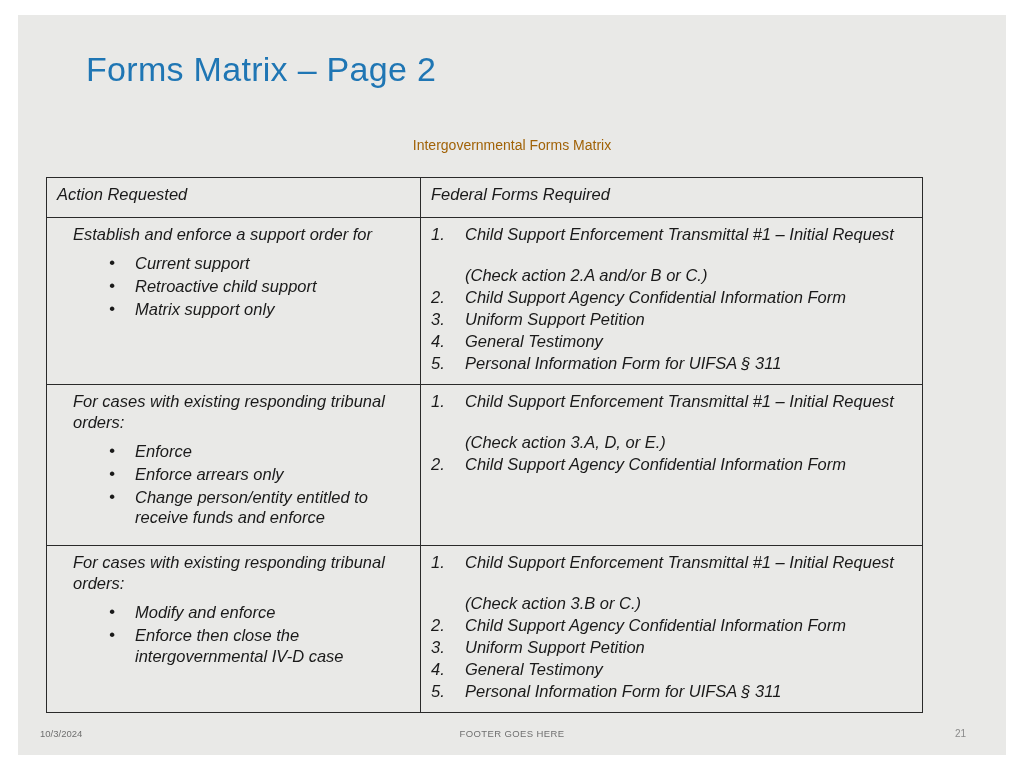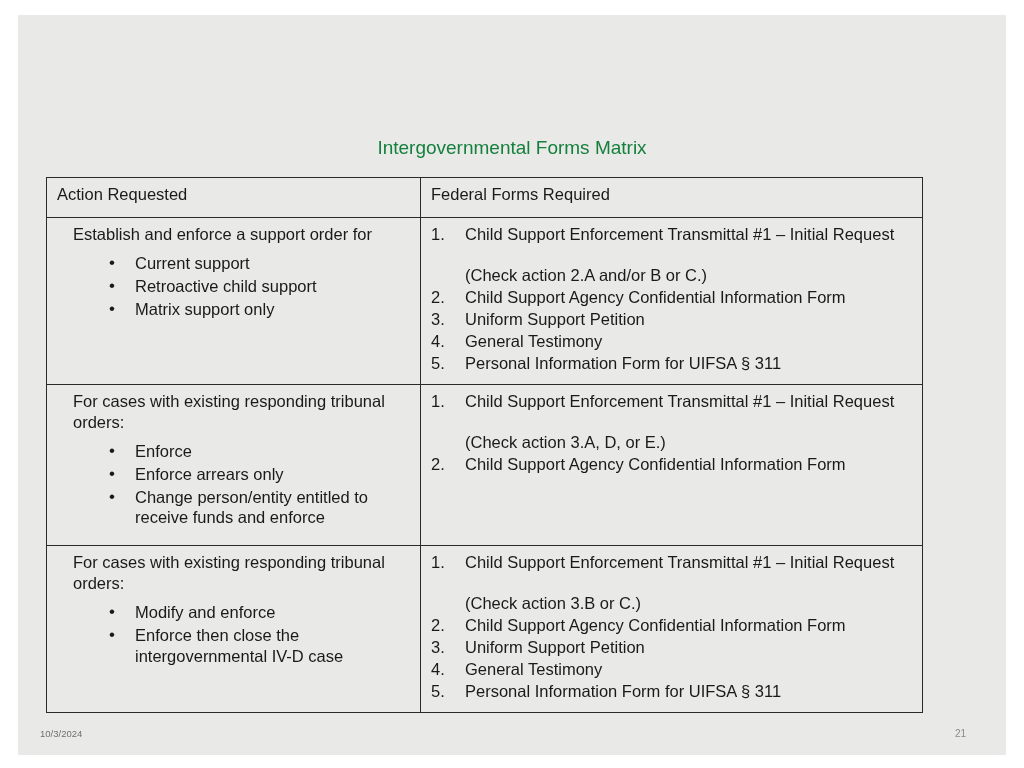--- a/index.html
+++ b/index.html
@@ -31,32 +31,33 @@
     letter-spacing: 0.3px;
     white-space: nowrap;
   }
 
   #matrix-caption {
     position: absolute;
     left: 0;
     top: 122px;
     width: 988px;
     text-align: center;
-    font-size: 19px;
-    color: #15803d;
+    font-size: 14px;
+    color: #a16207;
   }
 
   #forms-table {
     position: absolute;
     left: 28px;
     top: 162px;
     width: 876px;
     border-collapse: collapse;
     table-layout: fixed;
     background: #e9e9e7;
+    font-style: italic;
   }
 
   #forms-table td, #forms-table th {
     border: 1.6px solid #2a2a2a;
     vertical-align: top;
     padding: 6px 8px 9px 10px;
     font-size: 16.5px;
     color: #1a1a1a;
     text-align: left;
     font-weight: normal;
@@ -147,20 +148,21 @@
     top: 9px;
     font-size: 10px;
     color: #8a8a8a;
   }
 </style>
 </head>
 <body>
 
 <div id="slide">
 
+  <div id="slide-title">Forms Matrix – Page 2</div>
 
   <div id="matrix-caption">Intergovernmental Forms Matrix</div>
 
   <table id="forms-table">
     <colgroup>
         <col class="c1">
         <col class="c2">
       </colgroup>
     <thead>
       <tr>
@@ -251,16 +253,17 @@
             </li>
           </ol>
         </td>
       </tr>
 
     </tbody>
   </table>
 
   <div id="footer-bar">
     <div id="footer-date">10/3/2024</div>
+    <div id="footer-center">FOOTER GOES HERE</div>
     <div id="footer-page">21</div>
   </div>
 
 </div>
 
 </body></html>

◆ **Brief**
Retype everything in the entries above exactly. The pictures are to be omitted.

◆ **Response to the exercise**
--- a/index.html
+++ b/index.html
@@ -31,32 +31,33 @@
     letter-spacing: 0.3px;
     white-space: nowrap;
   }
 
   #matrix-caption {
     position: absolute;
     left: 0;
     top: 122px;
     width: 988px;
     text-align: center;
-    font-size: 19px;
-    color: #15803d;
+    font-size: 14px;
+    color: #a16207;
   }
 
   #forms-table {
     position: absolute;
     left: 28px;
     top: 162px;
     width: 876px;
     border-collapse: collapse;
     table-layout: fixed;
     background: #e9e9e7;
+    font-style: italic;
   }
 
   #forms-table td, #forms-table th {
     border: 1.6px solid #2a2a2a;
     vertical-align: top;
     padding: 6px 8px 9px 10px;
     font-size: 16.5px;
     color: #1a1a1a;
     text-align: left;
     font-weight: normal;
@@ -147,20 +148,21 @@
     top: 9px;
     font-size: 10px;
     color: #8a8a8a;
   }
 </style>
 </head>
 <body>
 
 <div id="slide">
 
+  <div id="slide-title">Forms Matrix – Page 2</div>
 
   <div id="matrix-caption">Intergovernmental Forms Matrix</div>
 
   <table id="forms-table">
     <colgroup>
         <col class="c1">
         <col class="c2">
       </colgroup>
     <thead>
       <tr>
@@ -251,16 +253,17 @@
             </li>
           </ol>
         </td>
       </tr>
 
     </tbody>
   </table>
 
   <div id="footer-bar">
     <div id="footer-date">10/3/2024</div>
+    <div id="footer-center">FOOTER GOES HERE</div>
     <div id="footer-page">21</div>
   </div>
 
 </div>
 
 </body></html>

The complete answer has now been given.